- Muchas de las personas que sí regresaron a sus terrenos, tenían necesidad de ir a ver cómo quedaron sus casas, qué pueden recuperar de los despojos y de qué manera reanudar sus vidas
KARLA MARENCO [email protected]
Desolación y pobreza es lo único que se mira en las comunidades de la Laguna de Apoyo. Aunque mucha gente se quedó en la calle la idea de permanecer en sus terrenos guarecidos en champas hechas con plástico y ripios de madera, a espera del publicitado proyecto de “techo y piso” que prometió el Gobierno, es mejor que estar hacinados y limitados en un refugio.
Sólo 340 personas, unas 57 familias, que habitan en los planes de la laguna se quedaron en el refugio de la Escuela Laura Vicuña porque tienen miedo de regresar y revivir aquel terrible día en que lo perdieron todo. Además, ellos mismos dicen que no es cierto que los estén obligando a salir.
Muchas de las personas que sí regresaron a sus terrenos, tenían necesidad de ir a ver cómo quedaron sus casas, qué pueden recuperar de los despojos y de qué manera reanudar sus vidas.
LA PRENSA realizó un recorrido por los sectores de la Laguna de Apoyo, la gente se reúne en los patios a comentar una y otra vez la desgracia a buscar cómo desechar lo que no sirve y apartar trastos, ropa, enseres domésticos y otras cosas que les son útiles ahora que cesó la emergencia.

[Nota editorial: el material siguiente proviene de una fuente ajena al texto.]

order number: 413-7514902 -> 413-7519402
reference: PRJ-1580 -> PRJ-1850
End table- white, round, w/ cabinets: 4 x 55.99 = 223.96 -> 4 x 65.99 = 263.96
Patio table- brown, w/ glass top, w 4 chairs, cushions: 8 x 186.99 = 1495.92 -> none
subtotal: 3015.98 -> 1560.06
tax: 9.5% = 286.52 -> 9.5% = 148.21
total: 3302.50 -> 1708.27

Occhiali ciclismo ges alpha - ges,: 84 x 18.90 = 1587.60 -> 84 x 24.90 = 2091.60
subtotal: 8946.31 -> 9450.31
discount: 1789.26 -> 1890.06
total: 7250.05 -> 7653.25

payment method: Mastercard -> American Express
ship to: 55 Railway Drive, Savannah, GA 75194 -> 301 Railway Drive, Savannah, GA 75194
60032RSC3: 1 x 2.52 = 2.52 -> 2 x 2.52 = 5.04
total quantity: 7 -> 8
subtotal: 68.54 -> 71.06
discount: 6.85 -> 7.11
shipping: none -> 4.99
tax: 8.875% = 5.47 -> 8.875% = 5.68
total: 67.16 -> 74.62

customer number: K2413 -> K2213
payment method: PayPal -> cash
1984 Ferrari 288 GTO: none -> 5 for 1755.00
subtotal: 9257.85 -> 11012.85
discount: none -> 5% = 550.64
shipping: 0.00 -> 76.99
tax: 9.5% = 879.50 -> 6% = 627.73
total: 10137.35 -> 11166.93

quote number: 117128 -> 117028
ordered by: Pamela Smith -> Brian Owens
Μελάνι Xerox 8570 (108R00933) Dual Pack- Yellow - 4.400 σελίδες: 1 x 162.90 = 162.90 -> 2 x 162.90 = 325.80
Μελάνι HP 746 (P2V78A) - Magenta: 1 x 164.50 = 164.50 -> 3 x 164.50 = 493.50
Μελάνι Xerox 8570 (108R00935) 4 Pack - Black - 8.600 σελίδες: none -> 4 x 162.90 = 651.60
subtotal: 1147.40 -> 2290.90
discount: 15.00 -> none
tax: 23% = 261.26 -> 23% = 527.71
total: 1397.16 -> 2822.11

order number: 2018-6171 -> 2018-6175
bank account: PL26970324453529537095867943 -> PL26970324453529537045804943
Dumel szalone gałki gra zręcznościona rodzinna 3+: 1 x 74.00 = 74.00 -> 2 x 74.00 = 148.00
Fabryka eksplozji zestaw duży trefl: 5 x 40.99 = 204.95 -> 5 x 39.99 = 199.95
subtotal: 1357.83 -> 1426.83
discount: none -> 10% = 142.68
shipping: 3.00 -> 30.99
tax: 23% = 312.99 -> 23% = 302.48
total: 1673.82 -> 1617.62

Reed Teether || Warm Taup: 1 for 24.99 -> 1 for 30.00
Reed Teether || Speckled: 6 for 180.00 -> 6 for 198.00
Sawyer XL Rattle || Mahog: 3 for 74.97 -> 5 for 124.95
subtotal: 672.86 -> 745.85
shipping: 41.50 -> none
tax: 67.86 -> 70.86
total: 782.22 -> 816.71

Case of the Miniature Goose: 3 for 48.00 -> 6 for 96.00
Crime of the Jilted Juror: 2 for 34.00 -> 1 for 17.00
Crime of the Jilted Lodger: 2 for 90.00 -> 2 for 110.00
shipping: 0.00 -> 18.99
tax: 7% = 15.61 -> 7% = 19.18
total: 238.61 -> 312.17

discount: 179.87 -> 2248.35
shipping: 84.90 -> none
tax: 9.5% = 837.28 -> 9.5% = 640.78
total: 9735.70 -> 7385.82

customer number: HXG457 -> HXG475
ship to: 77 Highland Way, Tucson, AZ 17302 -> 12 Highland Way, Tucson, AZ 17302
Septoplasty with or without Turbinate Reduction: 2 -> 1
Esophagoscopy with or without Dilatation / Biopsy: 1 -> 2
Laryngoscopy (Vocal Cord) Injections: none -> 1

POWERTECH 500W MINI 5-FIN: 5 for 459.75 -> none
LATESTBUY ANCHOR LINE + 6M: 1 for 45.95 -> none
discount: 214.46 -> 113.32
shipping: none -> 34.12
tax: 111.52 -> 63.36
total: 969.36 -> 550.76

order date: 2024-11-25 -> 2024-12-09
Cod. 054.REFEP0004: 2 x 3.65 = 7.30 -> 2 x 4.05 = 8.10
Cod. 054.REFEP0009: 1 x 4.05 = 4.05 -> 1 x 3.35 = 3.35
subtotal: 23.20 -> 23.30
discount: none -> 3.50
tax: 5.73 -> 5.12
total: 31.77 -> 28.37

En realidad, la crisis económica y social apenas comienza en las zonas afectadas por el terremoto de la Laguna de Apoyo, porque aunque el Comité de Emergencia dispuso darle a cada familia que se fue de los refugios, paquetes de comida para dos semanas y 10 yardas de plástico para dormir en champas, el drama de no tener un trabajo entristece a la gente.
Uno de ellos es don Roberto Pavón, de oficio zapatero. El ahora tendrá que ver cómo se las ingenia para obtener el sustento diario porque cuando el terremoto botó su casa, uno de los muros aplastó la máquina que tenía para cocer los zapatos.
Para él, su esposa y sus cuatro hijos mayores, la situación económica se pondrá negra, porque antes del terremoto por lo menos vendían una docena de zapatos a la semana en el mercado a 30 ó 35 córdobas cada par, ahora no podrán hacerlo si no tienen la máquina para coser.
Don Roberto dice que le debe al banco 2,000 córdobas y si compra una máquina usada para reponer la pérdida, tiene que invertir por lo menos 1,500 córdobas y ese dinero no lo tiene.
Otra que trata de recuperarse es doña Nemesia Méndez Téllez, a quien encontramos buscando un espacio en su terreno para poner de nuevo su venta de “chucherías” y gaseosas porque afirma que no puede depositar sus esperanzas en el Gobierno.
Don Félix Téllez también es otro que se quedó sin empleo. El dice que ahora no podrá seguir haciendo labores de construcción en las casas de veraneo ubicadas a orillas de la laguna, porque considera que ningún turista querrá seguir construyendo en una zona sísmica.
TRISTEZA Y DESANIMO EN REFUGIO LAURA VICUÑA
Mientras tanto, en el Refugio Laura Vicuña, aunque hay un poco más de espacio para quienes se quedaron, hay mucha tristeza y desánimo. El Ministerio de la Familia está garantizando la comida. La Defensa Civil se quedó para apoyar el traslado de las personas hacia las comunidades y otras actividades.
El brote de diarrea que se presentó el lunes y afectó a más de 100 personas ya está controlado. La directora de Higiene y Epidemiología de Masaya, Soledad Cortés, sostuvo que el incidente no fue por falta de control de los alimentos, sino porque hay personas que cuando alteran su dieta con alimentos que no acostumbran comer, pueden sufrir problemas estomacales.
Por otro lado, un equipo de sicólogas y siquiatras enviadas por el SILAIS-Masaya, ayer conversaban con algunas señoras que tenían crisis emocionales porque no logran recuperarse del momento en que la tierra se movió y destrozó todo.
Las labores de salud mental que realiza el Ministerio de Salud, consisten en hablar con la gente para que se desahoguen. Muchos tienen pesadillas, pierden el apetito, están deprimidos. Hoy habrá una labor recreativa en el refugio Laura Vicuña para que los niños puedan expresar sus emociones negativas y positivas a través de dibujos y otras terapias.